═════ DATA EXCERPTS

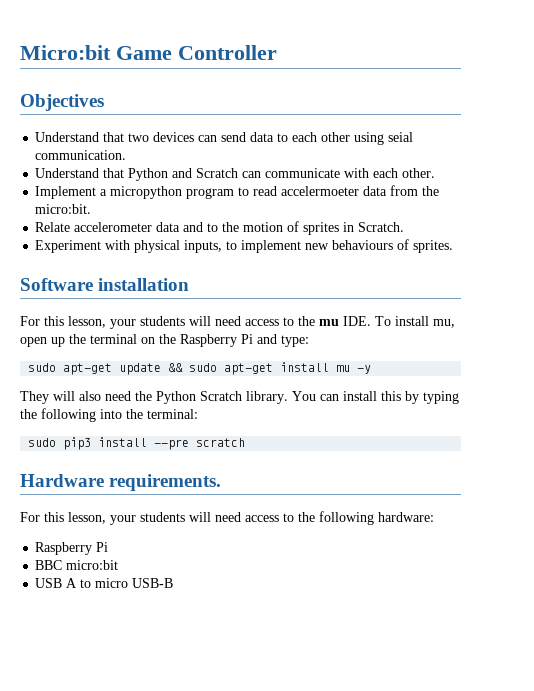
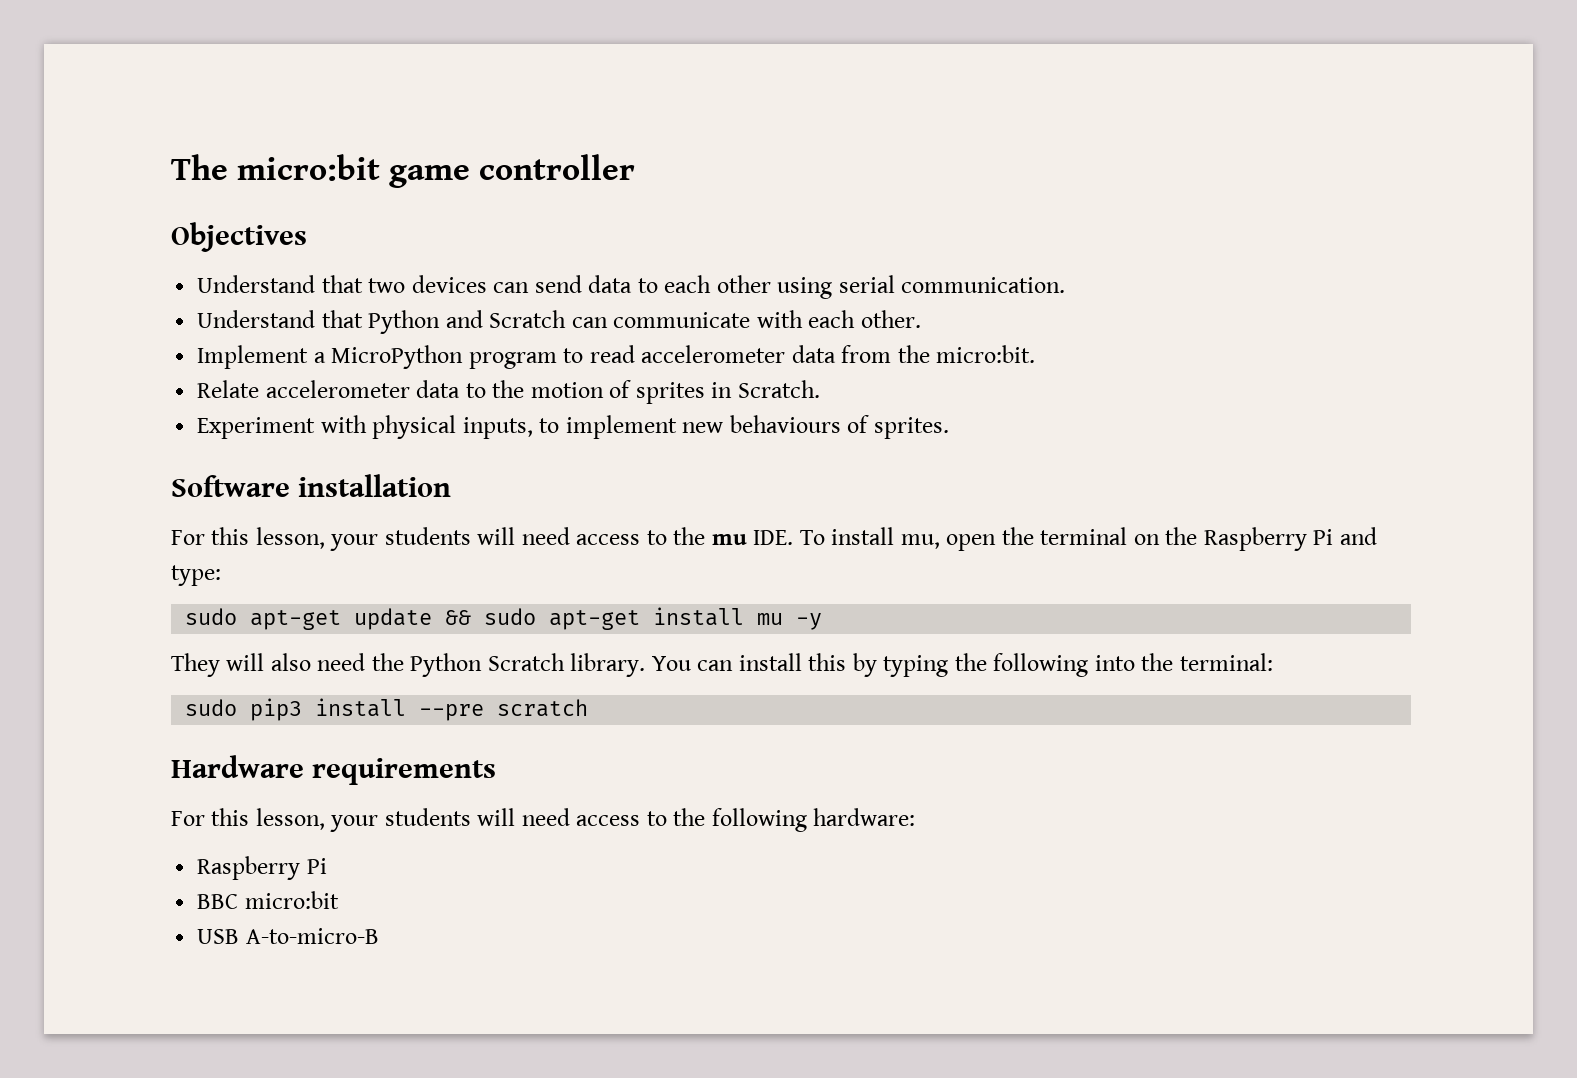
[20,45,277,60] Micro:bit Game Controller -> [171,154,636,188] The micro:bit game controller
[388,132,414,142] seial -> [838,275,895,293] serial
[110,186,183,199] micropython -> [331,345,464,369] MicroPython
[281,186,360,196] accelermoeter -> [641,345,786,363] accelerometer
[183,222,204,232] and -> (461, 389) none
[51,337,65,347] up -> (997, 542) none
[109,474,222,491] requirements. -> [312,758,497,785] requirements
[66,578,174,588] A to micro USB-B -> [245,928,379,944] A-to-micro-B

══════════

TASK:
Starting at the line that contains "[388,132,414,142] seial ->", retype each remaining line of the records exactly; that line and the last line are both included.

REPLY TO THE EXERCISE:
[388,132,414,142] seial -> [838,275,895,293] serial
[110,186,183,199] micropython -> [331,345,464,369] MicroPython
[281,186,360,196] accelermoeter -> [641,345,786,363] accelerometer
[183,222,204,232] and -> (461, 389) none
[51,337,65,347] up -> (997, 542) none
[109,474,222,491] requirements. -> [312,758,497,785] requirements
[66,578,174,588] A to micro USB-B -> [245,928,379,944] A-to-micro-B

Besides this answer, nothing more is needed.